All of us can modify rigid, non-optimal financial habits. Sometimes we just need a little push to get us to our financial tipping points and force us to make what changes need to be made.
I know that it's traditional, but I have never been a big fan of making New Year’s resolutions. They seem too artificial; it isn't the underlying problem that calls for a solution or a change, but just a matter of timing, which seems too tacked on, by half. And, therefore, is not organic to your life and doomed to fail.
I have never seen any sort of accurate assessment of the success — or should I say failure — rate of this sort of venture. Probably because the answers are sensitive to the time of year and the fact that people are usually too embarrassed to even admit that they made some resolution, let alone (likely) failed at it.
However, this year I made a sea change in my attitude. I had been wrestling with my approach to tipping for some time, realizing that my formulaic, math-based solution never left me feeling "done." I always had a faint sense of guilt. My "tipping point" (rim shot) was the epiphany I had over the holidays when I was abroad and may have badly misjudged a situation where an under-tip may have been the person's entire day's earnings.
So I decided, with some relief I might add, to be more generous with the working folks who depend on tips. You might think after that breakthrough that all has gone well since, but it, surprisingly, hasn't been that easy. Old habits die hard. Yes, I'm tipping at a higher rate, but I find I have to grit my teeth to do it. But this is how we learn, and in the end I will work it out.
I bring up this story not only because it is January, but to show that all of us can modify rigid, non-optimal financial habits. And The Wall Street Journal on Jan. 14, 2013 published an article along this line that may help push one of you into your own overdue financial tipping point — something that you need to do, have meant to do, but never quite got over the hump.
To give a cited example of where many folks lag, 67% in a survey say that they are behind schedule in planning and saving for retirement. As I have pointed out in earlier pieces, the critical factor in this area is not maximizing your return on investment on your savings, but how long, and regularly you have been saving. It's all about time. The magic of compound interest and all that.
To help get you off the dime, if you are one of this unprepared majority, you first need to track your spending to know how much you might put away and where you are going to find it. I've never liked the word "budget," preferring the idea of "awareness" of what you spend and how you live. This is the key, for without this awareness you are dead in the water, no matter what your income. Just look at the newspaper to see all of the celebrities and professional athletes who go through bankruptcies in spite of high incomes.
What I do, and have recommended upon several occasions in these pages, is simply to pay for everything with a credit card. You get a printed record, organized by category at the end of the year, which may raise a shocked eyebrow upon scrutiny. As a bonus, you can either get points, miles or cash back as well. If you want a separate template for budgeting, there are many online that you can Google.

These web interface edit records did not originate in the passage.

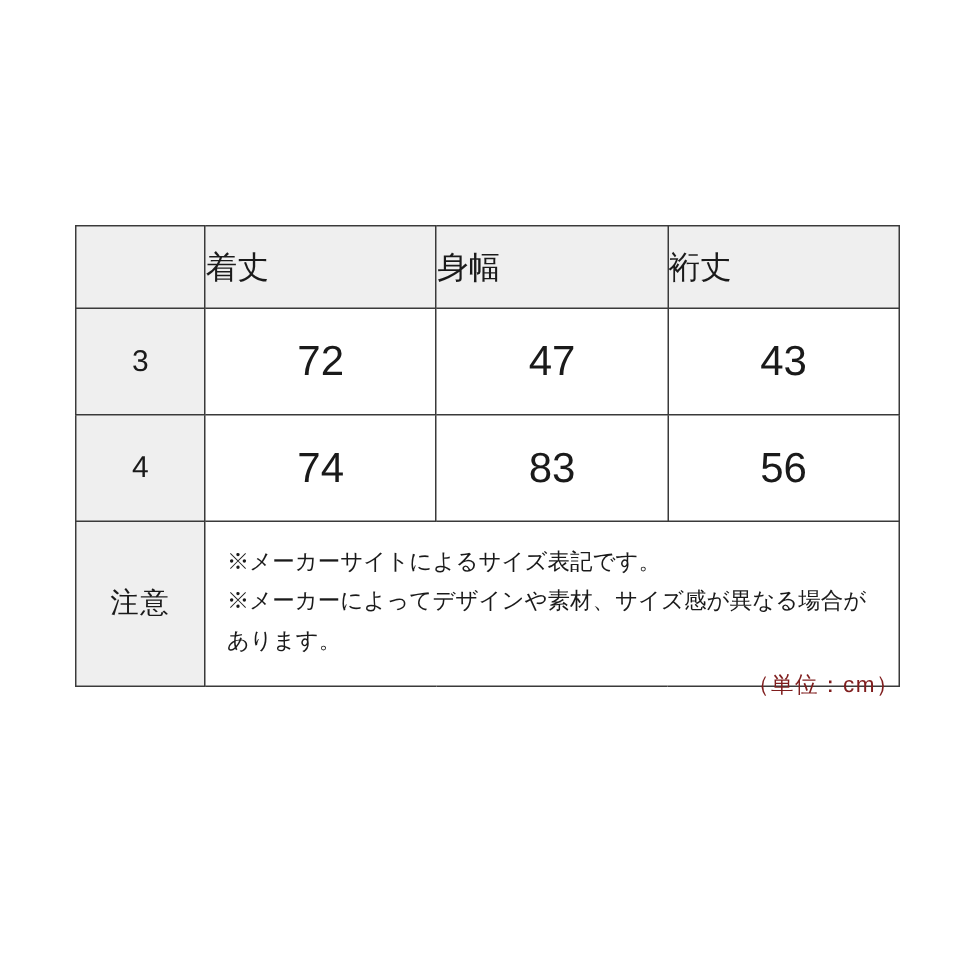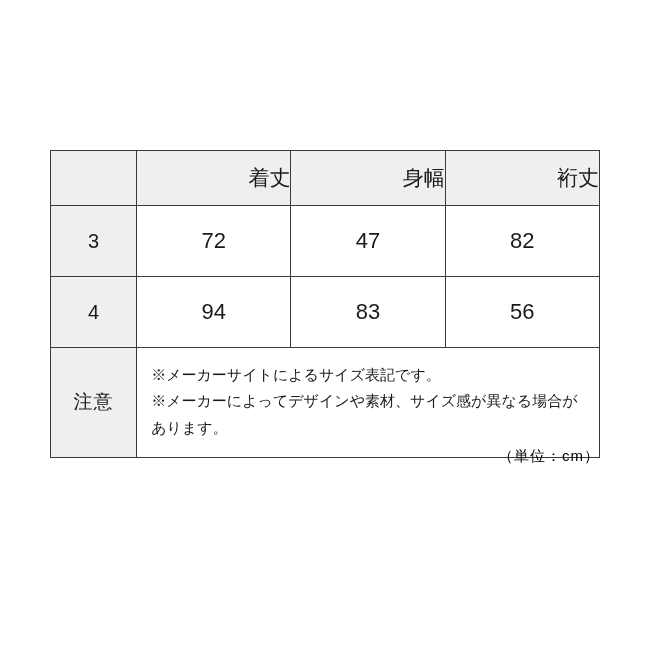"着丈" .head-row td, .head-row th { text-align: right -> left }
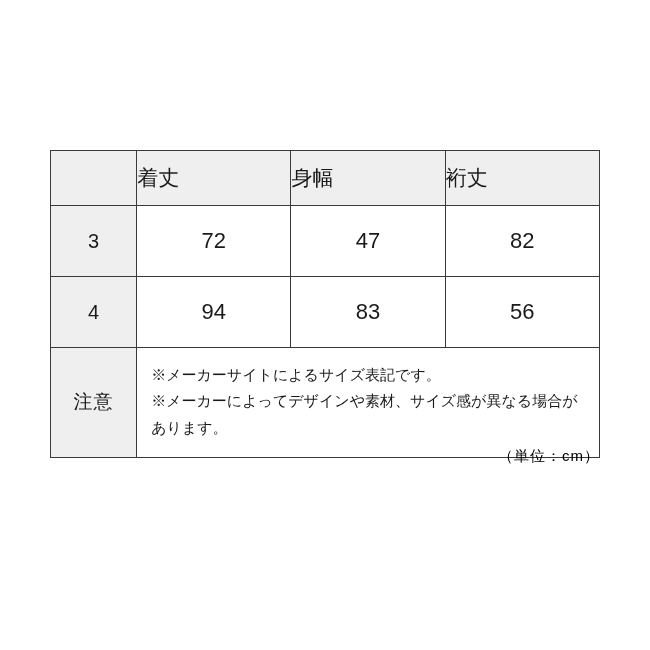"72" .data-row td { font-size: 22px -> 28px }
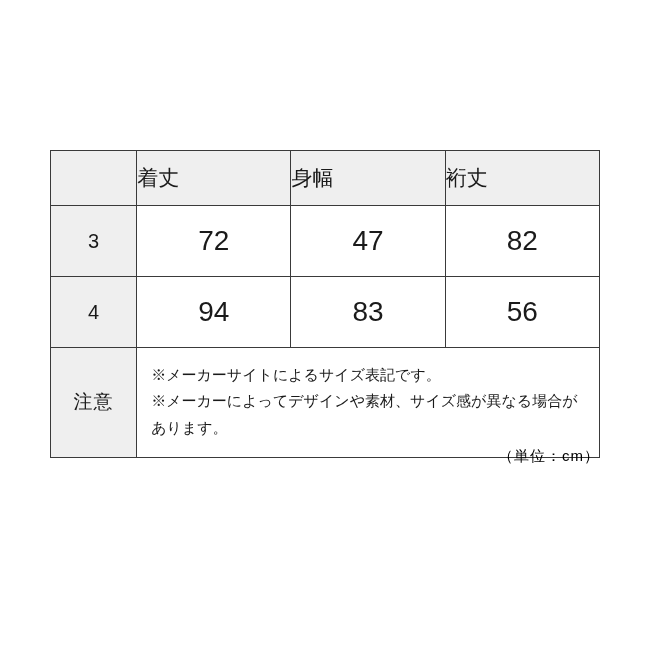"82" td { text: 82 -> 43 }
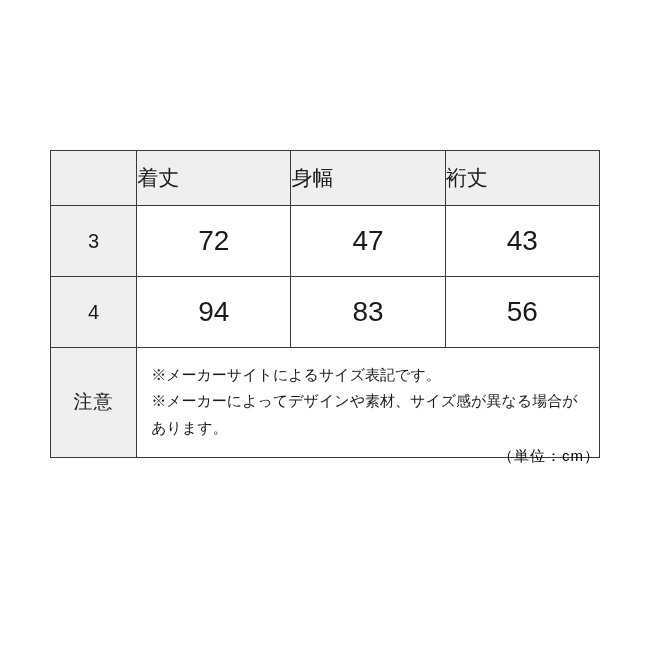"94" td { text: 94 -> 74 }
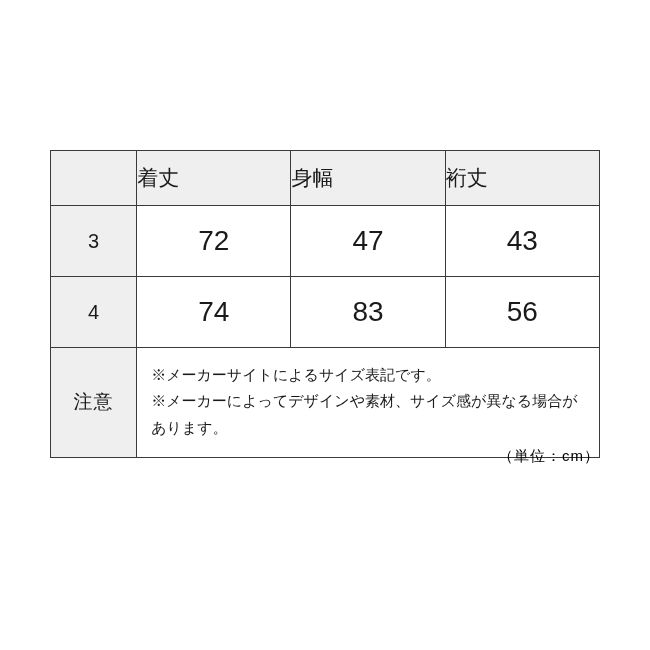"（単位：cm）" .unit { color: #000000 -> #7f1d1d }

Corollaries of your budget/awareness project are firstly the possibility of using automated withdrawals to your IRA/401(k) and secondly, the absolute necessity of sharing the whole project with your spouse. Things are complicated enough without having half of your team being unaware of your situation.
The last piece of this puzzle is to decide how you will live at the end of your saving period in retirement, whatever that means to you. I know, your needs and wants change over time, but you have to have a working, specific plan or you will find yourself off in left field when the time comes.
And, hard to believe sometimes, your retirement will come and a soft landing is far more pleasant than a forced one
hich, incidentally, you should be prepared for, as well.
If you're one of the 67%, it's time to get started. If you are not, steady on. Either way, Happy New Year!